#### [What this task involves]
Look through the data below for the line with "[128,670,310,751] Edwardian Mahogany" and the line with "[128,893,228,974] Vintage Oak", then output those two and all lines in between, exactly as written.
───── Extracted material
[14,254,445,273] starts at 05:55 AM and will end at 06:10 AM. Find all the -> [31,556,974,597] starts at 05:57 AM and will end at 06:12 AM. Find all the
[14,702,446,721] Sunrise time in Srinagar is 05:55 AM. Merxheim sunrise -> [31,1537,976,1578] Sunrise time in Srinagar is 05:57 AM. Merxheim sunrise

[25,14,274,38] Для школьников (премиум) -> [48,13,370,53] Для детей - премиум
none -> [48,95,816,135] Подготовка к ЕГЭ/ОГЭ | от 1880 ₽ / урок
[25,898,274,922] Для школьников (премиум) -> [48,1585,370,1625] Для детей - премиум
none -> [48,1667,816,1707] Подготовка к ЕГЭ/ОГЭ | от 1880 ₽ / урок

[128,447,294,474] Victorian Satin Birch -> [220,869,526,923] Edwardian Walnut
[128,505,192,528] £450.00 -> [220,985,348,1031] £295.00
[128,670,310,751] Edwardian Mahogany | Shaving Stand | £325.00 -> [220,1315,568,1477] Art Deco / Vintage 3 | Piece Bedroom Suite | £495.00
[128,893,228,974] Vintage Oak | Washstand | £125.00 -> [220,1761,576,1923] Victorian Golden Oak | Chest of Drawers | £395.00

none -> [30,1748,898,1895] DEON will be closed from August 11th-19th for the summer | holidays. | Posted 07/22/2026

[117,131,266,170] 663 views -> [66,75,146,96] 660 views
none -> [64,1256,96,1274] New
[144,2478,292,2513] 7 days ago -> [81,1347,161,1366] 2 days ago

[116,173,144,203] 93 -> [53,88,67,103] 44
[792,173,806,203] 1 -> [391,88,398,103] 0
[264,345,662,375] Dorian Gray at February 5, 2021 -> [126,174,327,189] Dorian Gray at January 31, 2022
──────────
#### [Answer for the task]
[128,670,310,751] Edwardian Mahogany | Shaving Stand | £325.00 -> [220,1315,568,1477] Art Deco / Vintage 3 | Piece Bedroom Suite | £495.00
[128,893,228,974] Vintage Oak | Washstand | £125.00 -> [220,1761,576,1923] Victorian Golden Oak | Chest of Drawers | £395.00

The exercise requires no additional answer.